Like I said yesterday, when technical levels come together to form support and resistance, good things are likely to happen. The long from the convergence zone is still technically valid. A stop under yesterday's low is a good out while we look for a better entry.
Currently, the USD/CHF is trading dead center of yesterday’s key area:
Wednesday’s USD/CHF Daily Chart
Of course, moving averages update in real time, so here is where those levels stand today:
USD/CHF Daily Chart-Setting Up A Long With Great Trade Location
There are a few important technical levels to be aware of:
Currently, we are trading above last session’s low at .9611
The 20 Day EMA has been updated to .9647
Our 13 Day SMA now stands at .9579
Key support areas beneath current trade are the 50% retracement at .9605 and 62% at .9565
In addition, tomorrow’s CPI releases for the U.S. will drive more participation to the market. The 8:30 AM EST release of the data is likely to bring some of our key levels into play.
The Trade: We are seeing compression in our convergence area. The best course of action is to let the market shake out and wait for an optimal entry.
Going long from the 13-Day SMA is the best long entry on the board.

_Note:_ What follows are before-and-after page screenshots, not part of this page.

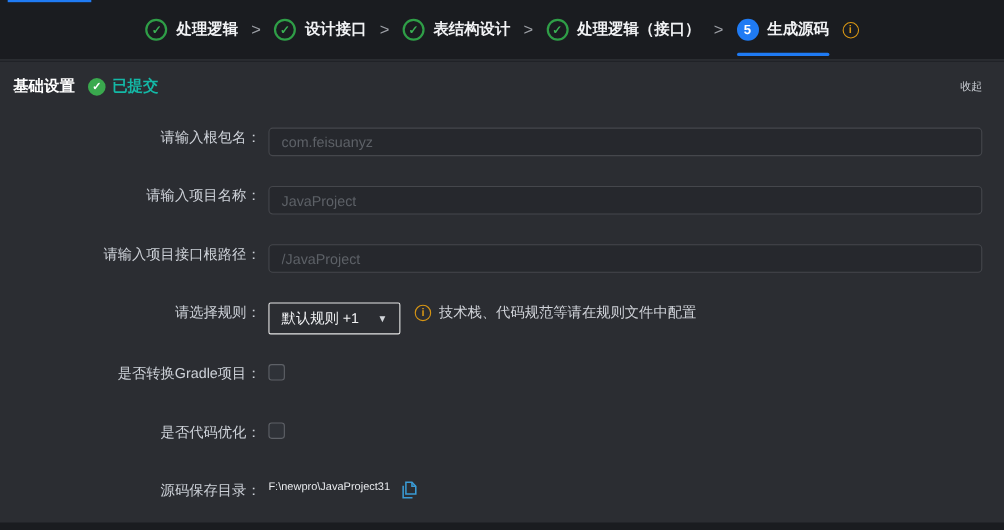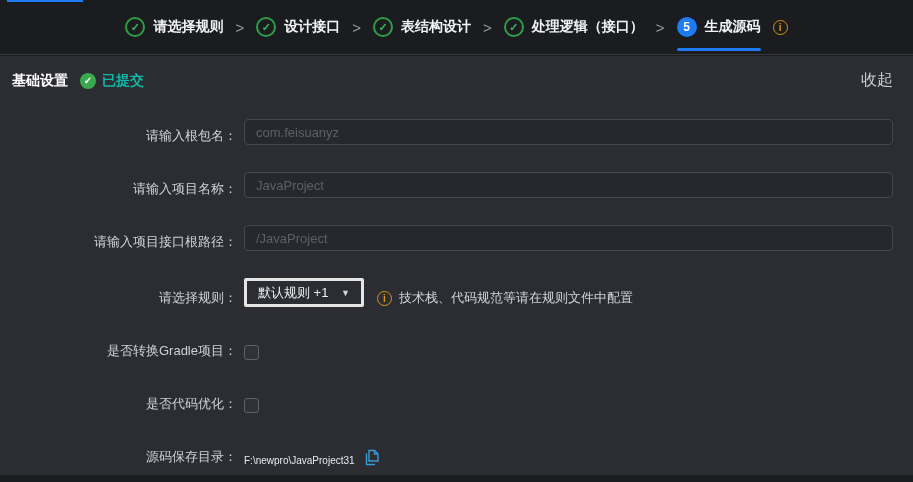--- a/index.html
+++ b/index.html
@@ -119,7 +119,7 @@
 
     <div class="step">
       <span class="check-circle">✓</span>
-      <span>请选择规则</span>
+      <span>处理逻辑</span>
     </div>
     <span class="step-sep">&gt;</span>
 

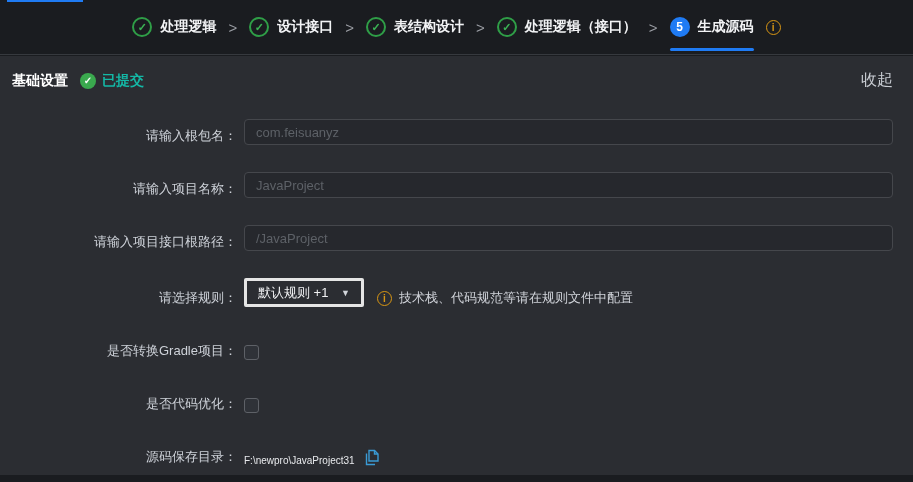--- a/index.html
+++ b/index.html
@@ -76,7 +76,7 @@
     margin-right:6px;
   }
   .badge-text { color:#14b8a6; font-size:14px; font-weight:bold; }
-  .collapse { margin-left:auto; color:#c8ccd2; font-size:16px; cursor:pointer; }
+  .collapse { margin-left:auto; color:#c8ccd2; font-size:10px; cursor:pointer; }
   
   .form { margin-top:28px; }
   .form-row { display:flex; align-items:flex-end; margin-bottom:27px; min-height:26px; }

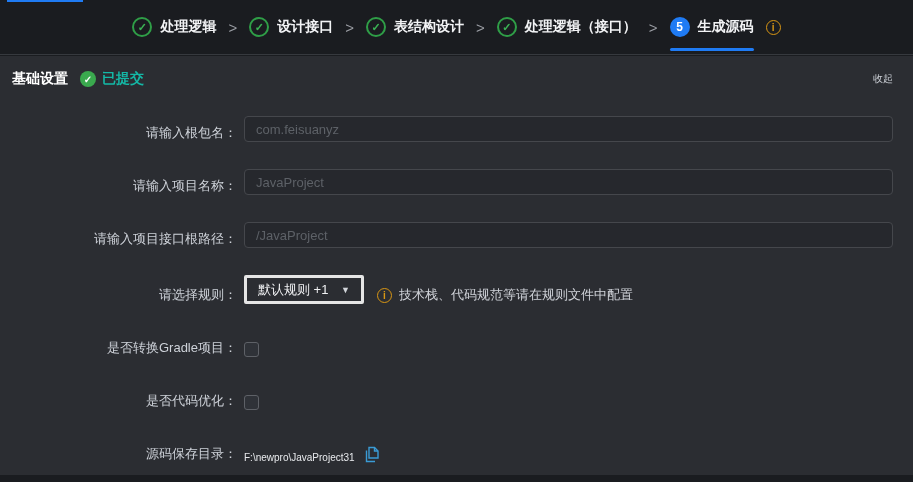--- a/index.html
+++ b/index.html
@@ -79,7 +79,7 @@
   .collapse { margin-left:auto; color:#c8ccd2; font-size:10px; cursor:pointer; }
   
   .form { margin-top:28px; }
-  .form-row { display:flex; align-items:flex-end; margin-bottom:27px; min-height:26px; }
+  .form-row { display:flex; align-items:flex-start; margin-bottom:27px; min-height:26px; }
   .form-label {
     width:225px; margin-right:7px; flex-shrink:0;
     text-align:right; color:#ced2d9; font-size:13px;

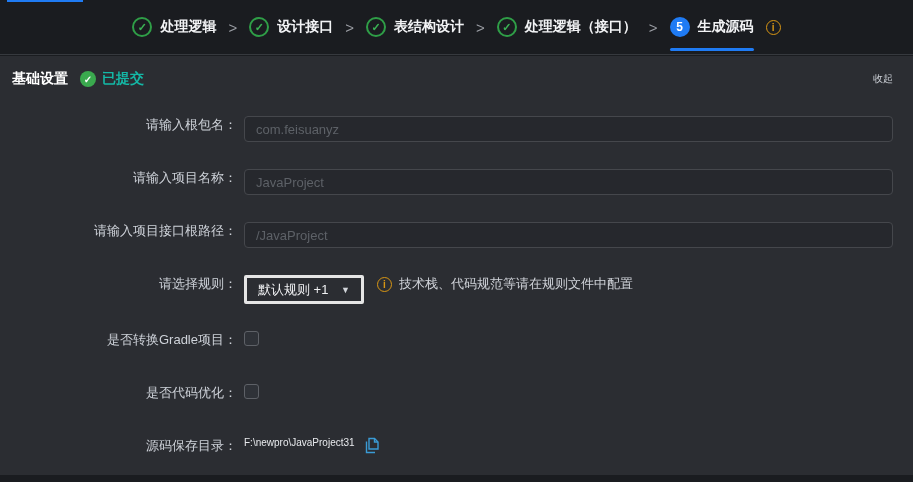--- a/index.html
+++ b/index.html
@@ -93,7 +93,7 @@
   .text-input::placeholder { color:#5d6167; }
   .select-box {
     width:120px; height:29px;
-    border:3px solid #e5e5e5; border-radius:2px;
+    border:1px solid #e5e5e5; border-radius:2px;
     background:transparent;
     display:flex; align-items:center; justify-content:space-between;
     padding:0 11px; cursor:pointer;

A buy at .9579 with a stop under the round number of .9550 gives a 1:1 ratio on a return to .9604. One can also put a 2:1 ratio in play, and look for an intermediate term rally back towards topside value at .9529.
It is unlikely that we get our price today during the U.S. Session. I look for the trade to go live during the European session or on the U.S. CPI release tomorrow.